**About this exercise**
In the following listing, find the lines containing "none" and report them.
● ● ● ● ● ● ●
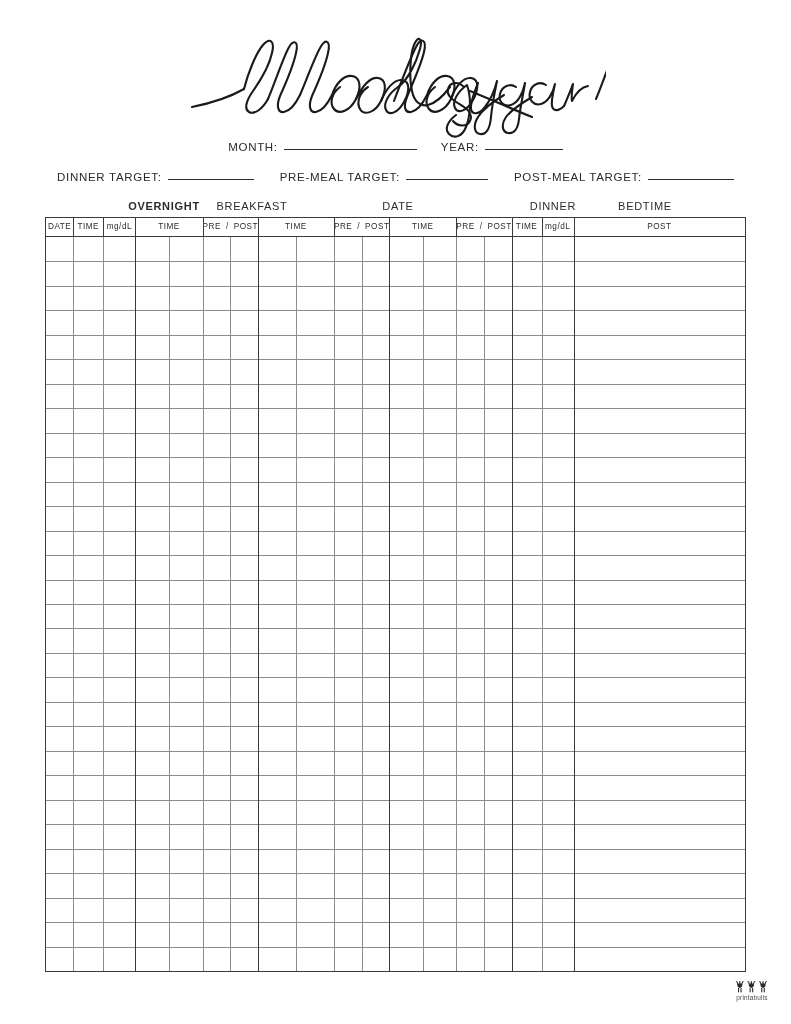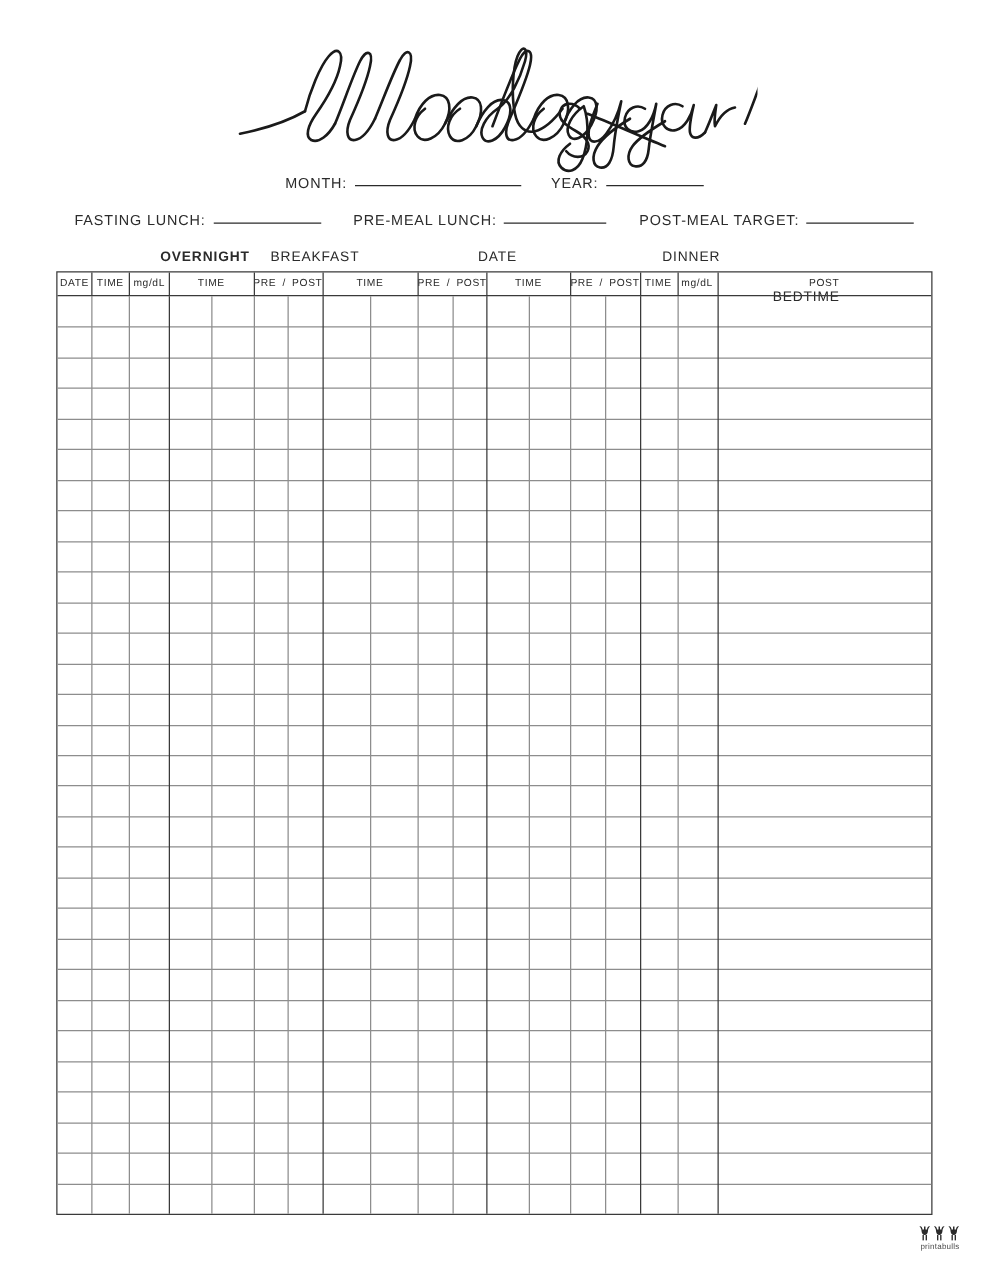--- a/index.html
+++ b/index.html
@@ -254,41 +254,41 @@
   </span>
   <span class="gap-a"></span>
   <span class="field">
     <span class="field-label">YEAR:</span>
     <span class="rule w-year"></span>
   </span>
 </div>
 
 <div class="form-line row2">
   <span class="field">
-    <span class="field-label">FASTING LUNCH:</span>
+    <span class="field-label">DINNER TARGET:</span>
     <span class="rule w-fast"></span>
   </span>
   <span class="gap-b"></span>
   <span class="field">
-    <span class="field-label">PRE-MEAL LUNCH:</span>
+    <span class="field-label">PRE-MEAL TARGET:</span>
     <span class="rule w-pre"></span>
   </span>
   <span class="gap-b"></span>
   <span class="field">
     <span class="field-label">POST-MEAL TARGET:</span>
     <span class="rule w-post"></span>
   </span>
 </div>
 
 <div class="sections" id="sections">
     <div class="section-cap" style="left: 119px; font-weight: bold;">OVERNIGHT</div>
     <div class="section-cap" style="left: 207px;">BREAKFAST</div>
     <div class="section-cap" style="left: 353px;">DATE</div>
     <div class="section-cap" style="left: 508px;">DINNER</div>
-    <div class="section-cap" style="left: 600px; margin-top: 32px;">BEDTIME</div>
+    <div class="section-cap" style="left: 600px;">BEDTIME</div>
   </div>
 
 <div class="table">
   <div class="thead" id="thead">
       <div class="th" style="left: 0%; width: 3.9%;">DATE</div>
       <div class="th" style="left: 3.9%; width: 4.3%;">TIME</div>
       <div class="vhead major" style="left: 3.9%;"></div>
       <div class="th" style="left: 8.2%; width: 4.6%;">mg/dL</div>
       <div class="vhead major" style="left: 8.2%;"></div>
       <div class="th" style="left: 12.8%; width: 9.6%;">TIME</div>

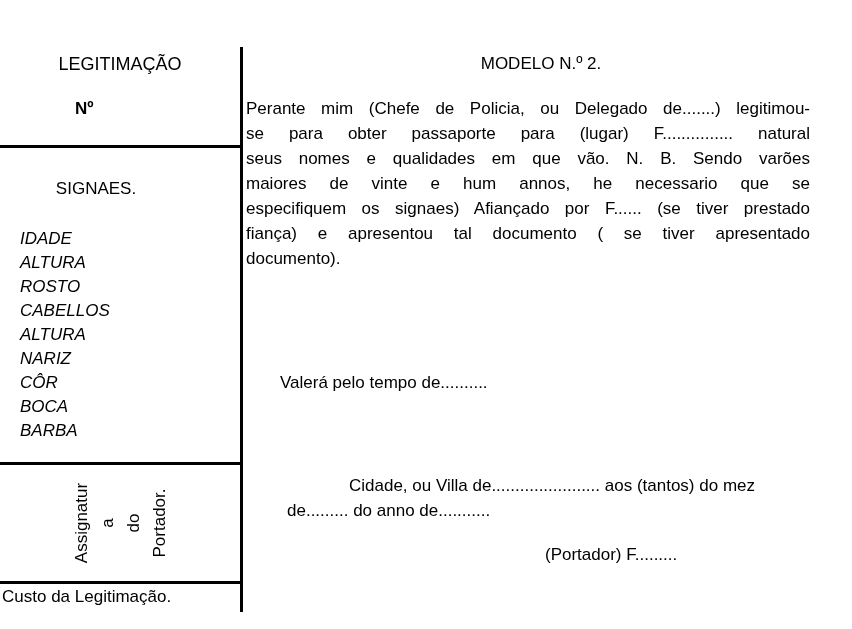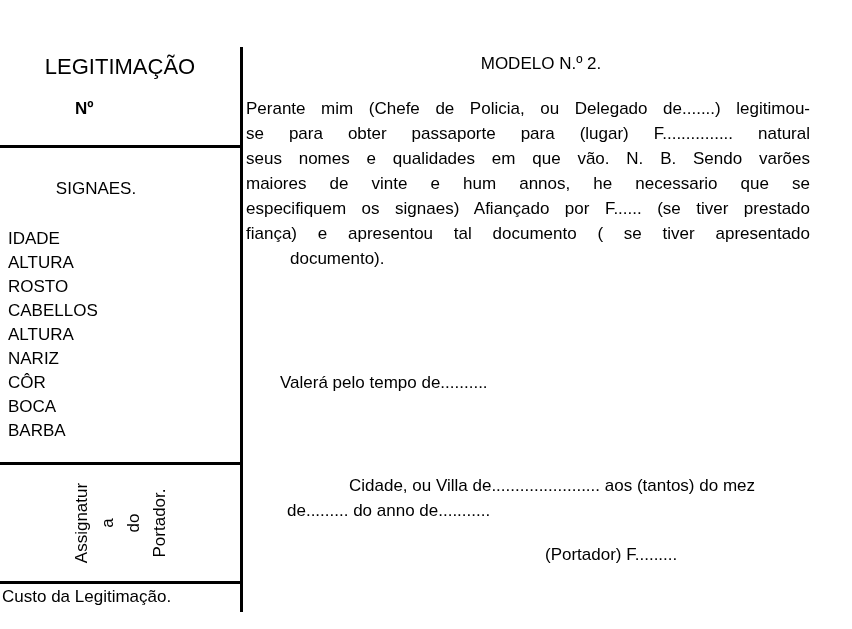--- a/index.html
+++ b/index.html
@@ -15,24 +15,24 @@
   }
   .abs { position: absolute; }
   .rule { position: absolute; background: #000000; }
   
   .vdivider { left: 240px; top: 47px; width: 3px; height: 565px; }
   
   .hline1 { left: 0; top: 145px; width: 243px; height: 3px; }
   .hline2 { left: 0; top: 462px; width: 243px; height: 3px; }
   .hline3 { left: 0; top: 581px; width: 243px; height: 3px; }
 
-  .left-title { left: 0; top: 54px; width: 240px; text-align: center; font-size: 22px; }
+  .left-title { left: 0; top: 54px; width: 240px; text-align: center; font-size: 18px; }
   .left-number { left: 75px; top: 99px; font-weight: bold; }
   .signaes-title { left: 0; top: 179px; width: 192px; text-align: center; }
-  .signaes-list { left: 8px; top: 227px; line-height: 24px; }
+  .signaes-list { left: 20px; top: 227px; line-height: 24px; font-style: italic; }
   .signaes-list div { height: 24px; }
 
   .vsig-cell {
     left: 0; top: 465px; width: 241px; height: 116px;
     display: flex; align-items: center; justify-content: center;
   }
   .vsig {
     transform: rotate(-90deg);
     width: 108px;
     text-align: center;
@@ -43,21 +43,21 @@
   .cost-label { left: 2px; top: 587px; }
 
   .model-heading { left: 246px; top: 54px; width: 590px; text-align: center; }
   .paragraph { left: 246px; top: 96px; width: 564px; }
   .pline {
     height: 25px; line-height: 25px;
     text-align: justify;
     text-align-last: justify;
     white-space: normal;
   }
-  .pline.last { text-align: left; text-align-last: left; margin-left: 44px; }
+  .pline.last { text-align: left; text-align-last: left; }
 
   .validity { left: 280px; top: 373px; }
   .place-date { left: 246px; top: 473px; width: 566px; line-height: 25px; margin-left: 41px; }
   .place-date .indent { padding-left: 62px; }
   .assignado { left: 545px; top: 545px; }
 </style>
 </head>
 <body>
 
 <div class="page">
● ● ● ● ● ● ●
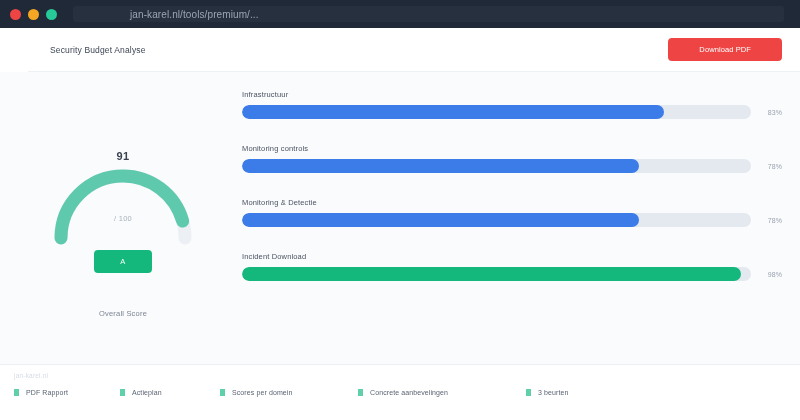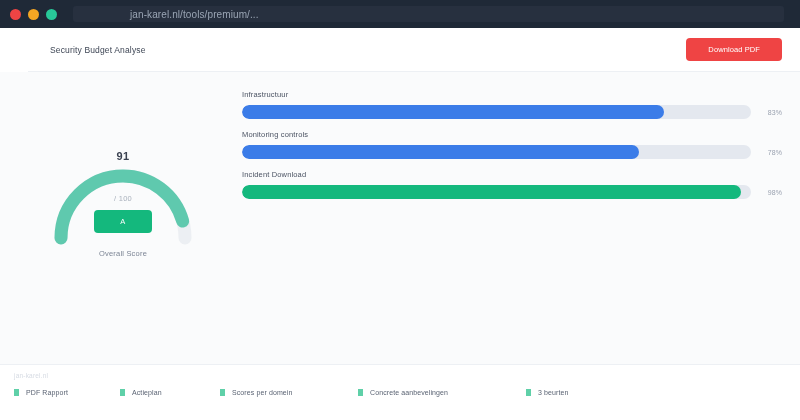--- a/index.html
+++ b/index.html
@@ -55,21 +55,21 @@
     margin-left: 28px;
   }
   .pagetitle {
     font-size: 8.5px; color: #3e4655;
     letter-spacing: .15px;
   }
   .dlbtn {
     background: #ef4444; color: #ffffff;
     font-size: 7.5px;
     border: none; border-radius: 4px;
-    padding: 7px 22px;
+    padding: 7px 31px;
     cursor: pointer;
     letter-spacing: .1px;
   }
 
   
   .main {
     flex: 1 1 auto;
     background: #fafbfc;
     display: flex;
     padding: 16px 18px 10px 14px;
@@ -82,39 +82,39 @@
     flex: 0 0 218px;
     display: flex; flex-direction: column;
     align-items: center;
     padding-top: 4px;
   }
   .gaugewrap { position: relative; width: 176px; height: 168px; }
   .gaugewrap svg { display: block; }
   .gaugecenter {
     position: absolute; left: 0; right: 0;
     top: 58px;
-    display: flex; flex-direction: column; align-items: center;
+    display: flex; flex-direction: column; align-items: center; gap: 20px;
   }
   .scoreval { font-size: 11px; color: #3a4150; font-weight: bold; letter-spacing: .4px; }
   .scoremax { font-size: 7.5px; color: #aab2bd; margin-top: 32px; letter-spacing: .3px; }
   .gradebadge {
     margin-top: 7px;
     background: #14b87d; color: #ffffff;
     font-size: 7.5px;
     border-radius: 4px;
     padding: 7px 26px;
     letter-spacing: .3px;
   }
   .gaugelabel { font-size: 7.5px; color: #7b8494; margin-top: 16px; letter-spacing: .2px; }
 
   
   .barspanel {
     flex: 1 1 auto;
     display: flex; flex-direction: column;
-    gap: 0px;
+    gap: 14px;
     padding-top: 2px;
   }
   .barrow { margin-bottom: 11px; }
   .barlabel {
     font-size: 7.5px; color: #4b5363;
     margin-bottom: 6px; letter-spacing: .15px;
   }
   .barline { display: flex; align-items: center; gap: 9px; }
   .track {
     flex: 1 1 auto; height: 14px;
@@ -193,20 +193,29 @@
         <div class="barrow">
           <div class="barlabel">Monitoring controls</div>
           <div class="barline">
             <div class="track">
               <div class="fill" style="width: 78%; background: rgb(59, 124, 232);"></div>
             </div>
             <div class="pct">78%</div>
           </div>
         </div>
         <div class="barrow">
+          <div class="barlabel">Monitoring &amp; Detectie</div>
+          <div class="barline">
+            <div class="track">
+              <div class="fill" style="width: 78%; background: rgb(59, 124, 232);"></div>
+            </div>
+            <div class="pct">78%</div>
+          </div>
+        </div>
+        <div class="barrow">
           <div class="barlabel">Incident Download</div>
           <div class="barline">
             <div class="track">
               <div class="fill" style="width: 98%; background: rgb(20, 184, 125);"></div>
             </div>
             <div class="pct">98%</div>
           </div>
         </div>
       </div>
● ● ● ● ● ● ●
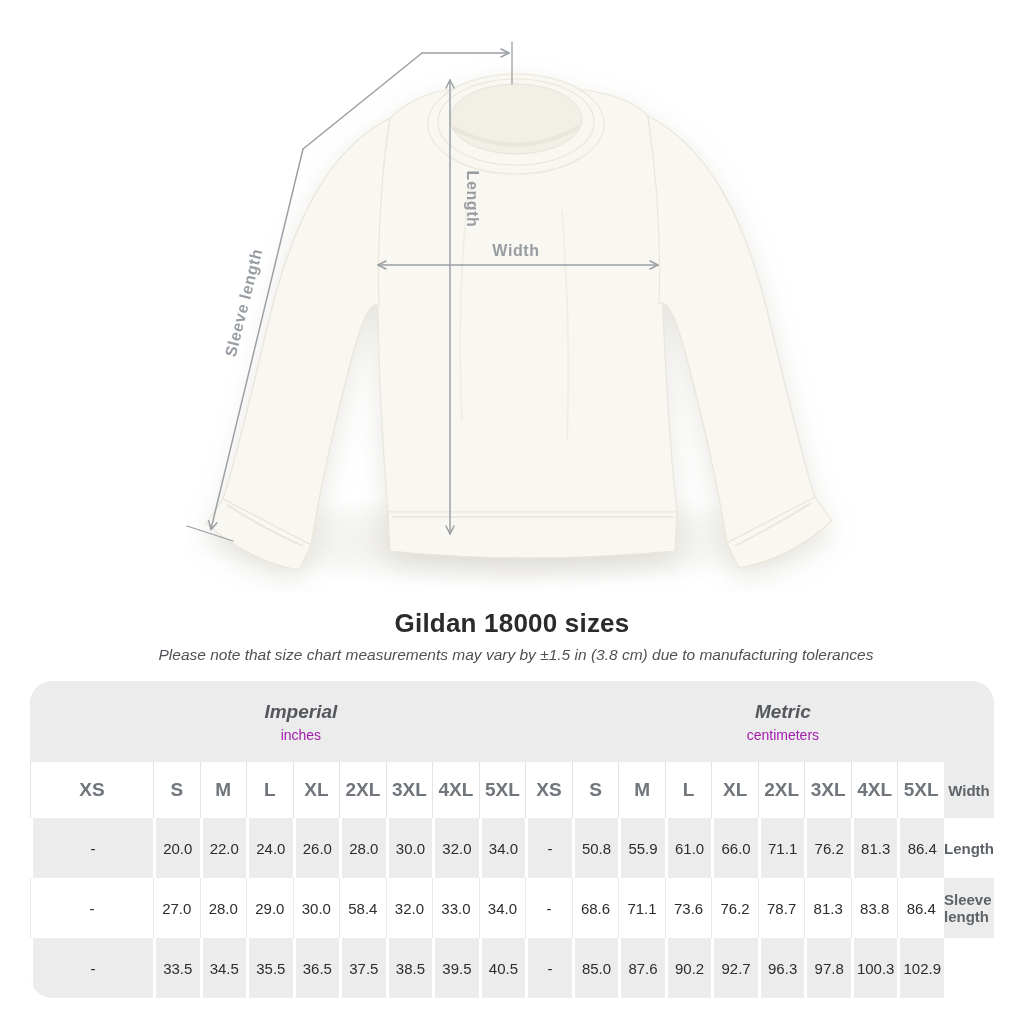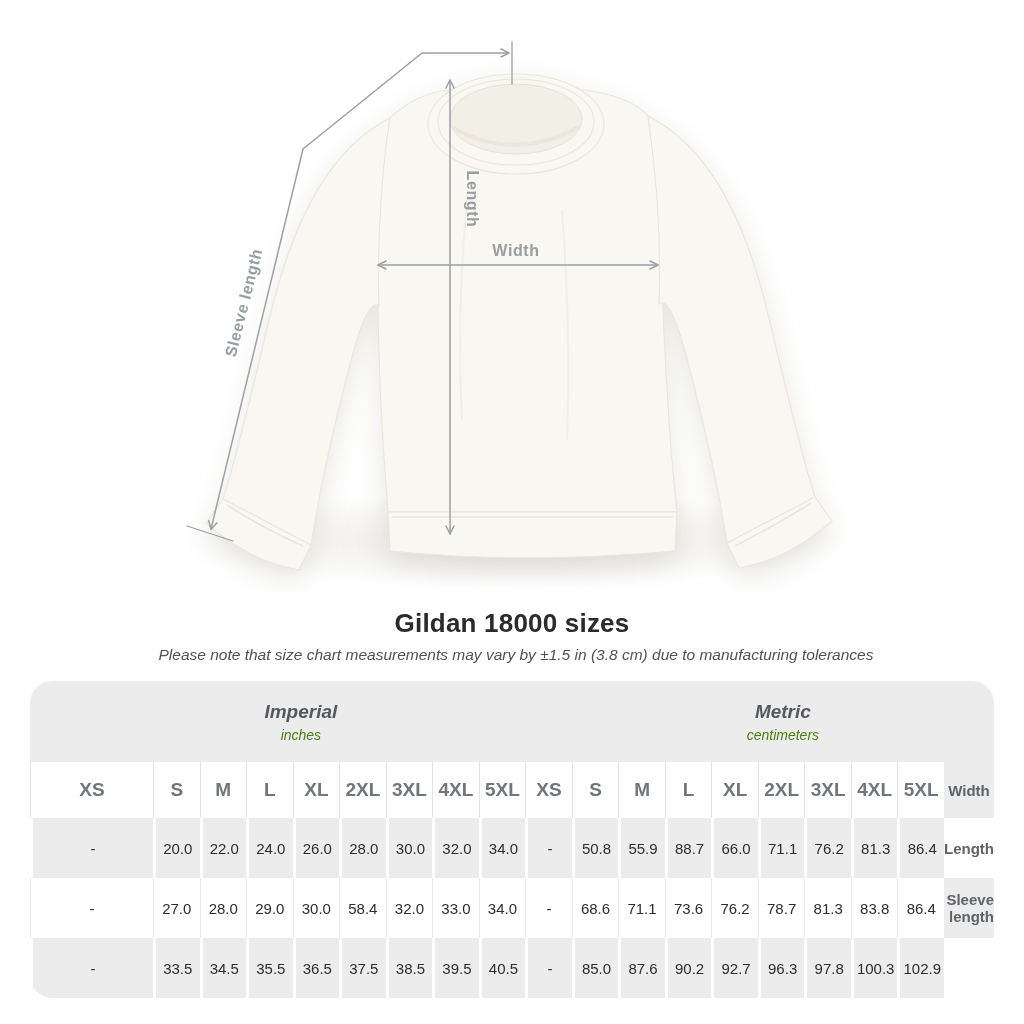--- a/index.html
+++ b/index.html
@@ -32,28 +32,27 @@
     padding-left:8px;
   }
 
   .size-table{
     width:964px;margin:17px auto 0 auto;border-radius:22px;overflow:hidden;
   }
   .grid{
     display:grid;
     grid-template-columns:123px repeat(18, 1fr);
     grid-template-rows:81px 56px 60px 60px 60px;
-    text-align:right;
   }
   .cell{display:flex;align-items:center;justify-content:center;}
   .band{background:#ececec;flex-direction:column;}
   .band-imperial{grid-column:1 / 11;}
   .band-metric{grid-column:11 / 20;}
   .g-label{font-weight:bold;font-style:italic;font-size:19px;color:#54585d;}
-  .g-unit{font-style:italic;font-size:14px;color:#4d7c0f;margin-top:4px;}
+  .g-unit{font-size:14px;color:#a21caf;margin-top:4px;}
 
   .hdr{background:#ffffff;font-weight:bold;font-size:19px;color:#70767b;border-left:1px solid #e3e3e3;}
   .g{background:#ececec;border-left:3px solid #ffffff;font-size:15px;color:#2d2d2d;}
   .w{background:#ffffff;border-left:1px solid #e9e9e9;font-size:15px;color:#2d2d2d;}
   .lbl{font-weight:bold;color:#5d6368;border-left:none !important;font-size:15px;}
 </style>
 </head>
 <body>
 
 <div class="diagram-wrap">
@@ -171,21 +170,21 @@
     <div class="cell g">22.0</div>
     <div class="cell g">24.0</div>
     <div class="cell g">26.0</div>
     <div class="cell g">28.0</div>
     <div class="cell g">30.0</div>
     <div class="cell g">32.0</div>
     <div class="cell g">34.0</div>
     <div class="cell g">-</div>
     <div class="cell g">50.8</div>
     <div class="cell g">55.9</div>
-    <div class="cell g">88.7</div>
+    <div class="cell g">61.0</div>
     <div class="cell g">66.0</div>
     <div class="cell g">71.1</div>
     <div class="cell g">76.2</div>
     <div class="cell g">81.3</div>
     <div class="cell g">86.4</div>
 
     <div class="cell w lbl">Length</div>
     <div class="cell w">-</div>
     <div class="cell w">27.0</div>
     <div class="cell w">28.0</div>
● ● ● ● ● ● ●
**Your response**
     border: none; border-radius: 4px;
   .lbl{font-weight:bold;color:#5d6368;border-left:none !important;font-size:15px;}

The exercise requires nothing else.